= What to work on =
State only the number of lines below where the word "Madeira" is found.
-------- Exercise input --------
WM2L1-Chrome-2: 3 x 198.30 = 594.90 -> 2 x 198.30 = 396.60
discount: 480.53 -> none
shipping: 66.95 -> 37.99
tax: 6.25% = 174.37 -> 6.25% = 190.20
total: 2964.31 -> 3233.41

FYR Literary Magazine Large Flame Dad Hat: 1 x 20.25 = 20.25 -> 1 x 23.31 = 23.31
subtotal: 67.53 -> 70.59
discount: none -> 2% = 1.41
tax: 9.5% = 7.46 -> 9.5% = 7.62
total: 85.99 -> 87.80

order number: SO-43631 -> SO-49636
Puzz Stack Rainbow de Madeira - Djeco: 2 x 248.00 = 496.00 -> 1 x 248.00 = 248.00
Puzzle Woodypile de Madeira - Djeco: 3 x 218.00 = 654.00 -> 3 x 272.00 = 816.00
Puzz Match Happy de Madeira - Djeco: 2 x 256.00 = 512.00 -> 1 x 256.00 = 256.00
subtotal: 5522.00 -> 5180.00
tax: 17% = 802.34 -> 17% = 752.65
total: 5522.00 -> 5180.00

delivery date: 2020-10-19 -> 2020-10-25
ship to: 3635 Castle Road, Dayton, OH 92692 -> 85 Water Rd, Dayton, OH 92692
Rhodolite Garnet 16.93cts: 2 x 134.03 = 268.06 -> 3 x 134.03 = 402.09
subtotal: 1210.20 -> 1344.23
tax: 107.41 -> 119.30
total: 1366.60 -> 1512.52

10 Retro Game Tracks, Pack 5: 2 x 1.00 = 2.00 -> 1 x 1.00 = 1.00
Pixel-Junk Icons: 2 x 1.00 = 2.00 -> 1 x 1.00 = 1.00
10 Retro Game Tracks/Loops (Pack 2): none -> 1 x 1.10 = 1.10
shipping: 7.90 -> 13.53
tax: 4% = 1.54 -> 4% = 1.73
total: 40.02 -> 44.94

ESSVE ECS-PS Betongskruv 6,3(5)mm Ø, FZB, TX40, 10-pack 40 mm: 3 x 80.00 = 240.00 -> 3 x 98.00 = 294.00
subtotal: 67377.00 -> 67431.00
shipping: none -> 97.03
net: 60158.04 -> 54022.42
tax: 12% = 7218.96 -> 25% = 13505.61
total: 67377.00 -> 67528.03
--------
= Solution =
3